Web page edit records

-- Opening Marker --

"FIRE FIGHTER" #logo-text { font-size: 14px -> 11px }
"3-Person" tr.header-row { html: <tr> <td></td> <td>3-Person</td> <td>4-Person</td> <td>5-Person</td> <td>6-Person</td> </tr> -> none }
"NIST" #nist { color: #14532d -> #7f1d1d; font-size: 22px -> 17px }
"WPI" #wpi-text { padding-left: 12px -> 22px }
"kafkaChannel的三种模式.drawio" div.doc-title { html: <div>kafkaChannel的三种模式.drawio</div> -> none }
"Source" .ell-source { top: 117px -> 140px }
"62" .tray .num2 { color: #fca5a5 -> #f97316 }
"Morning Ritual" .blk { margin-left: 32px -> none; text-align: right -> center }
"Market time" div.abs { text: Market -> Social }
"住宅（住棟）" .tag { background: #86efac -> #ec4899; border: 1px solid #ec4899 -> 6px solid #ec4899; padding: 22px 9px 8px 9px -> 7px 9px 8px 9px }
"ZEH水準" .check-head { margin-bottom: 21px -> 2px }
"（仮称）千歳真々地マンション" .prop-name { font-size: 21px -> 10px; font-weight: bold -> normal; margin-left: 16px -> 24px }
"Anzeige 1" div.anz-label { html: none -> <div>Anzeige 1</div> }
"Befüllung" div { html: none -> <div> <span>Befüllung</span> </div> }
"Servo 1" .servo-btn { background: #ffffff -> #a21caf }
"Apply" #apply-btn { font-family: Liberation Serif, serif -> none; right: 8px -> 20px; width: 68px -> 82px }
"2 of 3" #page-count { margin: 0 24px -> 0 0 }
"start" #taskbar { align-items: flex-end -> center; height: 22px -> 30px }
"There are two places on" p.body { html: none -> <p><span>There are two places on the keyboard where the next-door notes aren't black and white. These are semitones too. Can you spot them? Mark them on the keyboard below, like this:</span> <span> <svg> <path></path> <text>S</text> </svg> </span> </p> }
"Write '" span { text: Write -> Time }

-- Closing Marker --

• [WORK INSTRUCTIONS] All lines above between those holding "margin-left: 32px ->" and "margin-bottom: 21px ->", inclusive, must be set down unchanged, and no other line may be included.

• [TASK OUTPUT]
"Morning Ritual" .blk { margin-left: 32px -> none; text-align: right -> center }
"Market time" div.abs { text: Market -> Social }
"住宅（住棟）" .tag { background: #86efac -> #ec4899; border: 1px solid #ec4899 -> 6px solid #ec4899; padding: 22px 9px 8px 9px -> 7px 9px 8px 9px }
"ZEH水準" .check-head { margin-bottom: 21px -> 2px }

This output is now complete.